**REQUIRED ACTION:**
Each of the entries below needs to be given again exactly.

[Start of section]

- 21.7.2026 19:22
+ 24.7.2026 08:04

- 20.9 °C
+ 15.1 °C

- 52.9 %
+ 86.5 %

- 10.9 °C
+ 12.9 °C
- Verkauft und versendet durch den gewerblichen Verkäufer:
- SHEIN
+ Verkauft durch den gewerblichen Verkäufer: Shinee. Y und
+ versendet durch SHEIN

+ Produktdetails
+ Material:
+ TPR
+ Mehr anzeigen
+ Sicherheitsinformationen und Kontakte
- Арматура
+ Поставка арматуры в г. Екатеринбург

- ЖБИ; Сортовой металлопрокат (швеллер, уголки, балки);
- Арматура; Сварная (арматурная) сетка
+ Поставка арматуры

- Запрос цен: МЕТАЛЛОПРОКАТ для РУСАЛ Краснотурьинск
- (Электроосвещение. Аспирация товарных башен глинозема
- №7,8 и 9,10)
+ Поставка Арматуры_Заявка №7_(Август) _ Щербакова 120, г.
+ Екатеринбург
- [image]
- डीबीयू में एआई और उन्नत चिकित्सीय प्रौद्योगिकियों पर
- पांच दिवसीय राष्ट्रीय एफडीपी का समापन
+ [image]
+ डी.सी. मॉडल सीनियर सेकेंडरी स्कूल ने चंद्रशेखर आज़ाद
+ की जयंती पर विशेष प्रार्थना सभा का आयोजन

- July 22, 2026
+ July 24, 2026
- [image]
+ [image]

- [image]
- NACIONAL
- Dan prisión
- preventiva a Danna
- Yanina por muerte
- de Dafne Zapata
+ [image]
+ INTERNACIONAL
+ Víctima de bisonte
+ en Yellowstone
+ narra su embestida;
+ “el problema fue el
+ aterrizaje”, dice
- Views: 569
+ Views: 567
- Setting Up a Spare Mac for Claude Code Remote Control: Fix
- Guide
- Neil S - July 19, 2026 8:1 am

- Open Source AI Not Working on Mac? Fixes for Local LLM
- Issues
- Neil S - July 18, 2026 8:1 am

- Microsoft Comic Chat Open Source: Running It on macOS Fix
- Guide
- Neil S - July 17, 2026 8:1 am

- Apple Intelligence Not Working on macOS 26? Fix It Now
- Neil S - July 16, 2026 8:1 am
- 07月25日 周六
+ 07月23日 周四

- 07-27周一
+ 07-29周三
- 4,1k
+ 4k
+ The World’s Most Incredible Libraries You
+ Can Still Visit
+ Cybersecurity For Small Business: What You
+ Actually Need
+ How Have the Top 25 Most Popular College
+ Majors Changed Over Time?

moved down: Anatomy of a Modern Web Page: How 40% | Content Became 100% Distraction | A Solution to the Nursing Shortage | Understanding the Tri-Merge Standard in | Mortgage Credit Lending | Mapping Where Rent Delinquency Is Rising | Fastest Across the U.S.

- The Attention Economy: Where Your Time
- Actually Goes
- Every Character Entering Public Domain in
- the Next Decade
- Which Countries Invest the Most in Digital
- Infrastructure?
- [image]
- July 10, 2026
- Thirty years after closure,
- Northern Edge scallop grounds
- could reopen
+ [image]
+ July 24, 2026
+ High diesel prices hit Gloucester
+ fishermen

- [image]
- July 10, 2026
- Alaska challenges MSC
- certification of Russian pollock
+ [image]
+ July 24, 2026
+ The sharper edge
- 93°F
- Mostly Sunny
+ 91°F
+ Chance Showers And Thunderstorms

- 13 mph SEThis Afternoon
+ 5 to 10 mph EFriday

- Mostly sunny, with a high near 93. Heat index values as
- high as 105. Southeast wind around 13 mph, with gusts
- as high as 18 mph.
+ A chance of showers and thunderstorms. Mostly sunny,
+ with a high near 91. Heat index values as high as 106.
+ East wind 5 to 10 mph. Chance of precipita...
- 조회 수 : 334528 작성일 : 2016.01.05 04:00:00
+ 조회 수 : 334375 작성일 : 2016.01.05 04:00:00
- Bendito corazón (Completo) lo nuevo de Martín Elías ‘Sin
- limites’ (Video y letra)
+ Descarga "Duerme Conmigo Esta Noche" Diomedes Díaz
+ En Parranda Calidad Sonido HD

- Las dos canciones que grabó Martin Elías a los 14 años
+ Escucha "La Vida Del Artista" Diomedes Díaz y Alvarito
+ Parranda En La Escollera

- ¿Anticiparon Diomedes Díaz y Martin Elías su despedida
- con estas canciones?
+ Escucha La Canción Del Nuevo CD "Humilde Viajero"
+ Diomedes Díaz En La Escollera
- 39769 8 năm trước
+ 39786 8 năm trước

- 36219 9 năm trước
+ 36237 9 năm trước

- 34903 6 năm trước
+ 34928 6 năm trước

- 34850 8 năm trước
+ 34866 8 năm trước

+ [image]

[End of section]

**THE COMPLETED TASK:**
- 21.7.2026 19:22
+ 24.7.2026 08:04

- 20.9 °C
+ 15.1 °C

- 52.9 %
+ 86.5 %

- 10.9 °C
+ 12.9 °C
- Verkauft und versendet durch den gewerblichen Verkäufer:
- SHEIN
+ Verkauft durch den gewerblichen Verkäufer: Shinee. Y und
+ versendet durch SHEIN

+ Produktdetails
+ Material:
+ TPR
+ Mehr anzeigen
+ Sicherheitsinformationen und Kontakte
- Арматура
+ Поставка арматуры в г. Екатеринбург

- ЖБИ; Сортовой металлопрокат (швеллер, уголки, балки);
- Арматура; Сварная (арматурная) сетка
+ Поставка арматуры

- Запрос цен: МЕТАЛЛОПРОКАТ для РУСАЛ Краснотурьинск
- (Электроосвещение. Аспирация товарных башен глинозема
- №7,8 и 9,10)
+ Поставка Арматуры_Заявка №7_(Август) _ Щербакова 120, г.
+ Екатеринбург
- [image]
- डीबीयू में एआई और उन्नत चिकित्सीय प्रौद्योगिकियों पर
- पांच दिवसीय राष्ट्रीय एफडीपी का समापन
+ [image]
+ डी.सी. मॉडल सीनियर सेकेंडरी स्कूल ने चंद्रशेखर आज़ाद
+ की जयंती पर विशेष प्रार्थना सभा का आयोजन

- July 22, 2026
+ July 24, 2026
- [image]
+ [image]

- [image]
- NACIONAL
- Dan prisión
- preventiva a Danna
- Yanina por muerte
- de Dafne Zapata
+ [image]
+ INTERNACIONAL
+ Víctima de bisonte
+ en Yellowstone
+ narra su embestida;
+ “el problema fue el
+ aterrizaje”, dice
- Views: 569
+ Views: 567
- Setting Up a Spare Mac for Claude Code Remote Control: Fix
- Guide
- Neil S - July 19, 2026 8:1 am

- Open Source AI Not Working on Mac? Fixes for Local LLM
- Issues
- Neil S - July 18, 2026 8:1 am

- Microsoft Comic Chat Open Source: Running It on macOS Fix
- Guide
- Neil S - July 17, 2026 8:1 am

- Apple Intelligence Not Working on macOS 26? Fix It Now
- Neil S - July 16, 2026 8:1 am
- 07月25日 周六
+ 07月23日 周四

- 07-27周一
+ 07-29周三
- 4,1k
+ 4k
+ The World’s Most Incredible Libraries You
+ Can Still Visit
+ Cybersecurity For Small Business: What You
+ Actually Need
+ How Have the Top 25 Most Popular College
+ Majors Changed Over Time?

moved down: Anatomy of a Modern Web Page: How 40% | Content Became 100% Distraction | A Solution to the Nursing Shortage | Understanding the Tri-Merge Standard in | Mortgage Credit Lending | Mapping Where Rent Delinquency Is Rising | Fastest Across the U.S.

- The Attention Economy: Where Your Time
- Actually Goes
- Every Character Entering Public Domain in
- the Next Decade
- Which Countries Invest the Most in Digital
- Infrastructure?
- [image]
- July 10, 2026
- Thirty years after closure,
- Northern Edge scallop grounds
- could reopen
+ [image]
+ July 24, 2026
+ High diesel prices hit Gloucester
+ fishermen

- [image]
- July 10, 2026
- Alaska challenges MSC
- certification of Russian pollock
+ [image]
+ July 24, 2026
+ The sharper edge
- 93°F
- Mostly Sunny
+ 91°F
+ Chance Showers And Thunderstorms

- 13 mph SEThis Afternoon
+ 5 to 10 mph EFriday

- Mostly sunny, with a high near 93. Heat index values as
- high as 105. Southeast wind around 13 mph, with gusts
- as high as 18 mph.
+ A chance of showers and thunderstorms. Mostly sunny,
+ with a high near 91. Heat index values as high as 106.
+ East wind 5 to 10 mph. Chance of precipita...
- 조회 수 : 334528 작성일 : 2016.01.05 04:00:00
+ 조회 수 : 334375 작성일 : 2016.01.05 04:00:00
- Bendito corazón (Completo) lo nuevo de Martín Elías ‘Sin
- limites’ (Video y letra)
+ Descarga "Duerme Conmigo Esta Noche" Diomedes Díaz
+ En Parranda Calidad Sonido HD

- Las dos canciones que grabó Martin Elías a los 14 años
+ Escucha "La Vida Del Artista" Diomedes Díaz y Alvarito
+ Parranda En La Escollera

- ¿Anticiparon Diomedes Díaz y Martin Elías su despedida
- con estas canciones?
+ Escucha La Canción Del Nuevo CD "Humilde Viajero"
+ Diomedes Díaz En La Escollera
- 39769 8 năm trước
+ 39786 8 năm trước

- 36219 9 năm trước
+ 36237 9 năm trước

- 34903 6 năm trước
+ 34928 6 năm trước

- 34850 8 năm trước
+ 34866 8 năm trước

+ [image]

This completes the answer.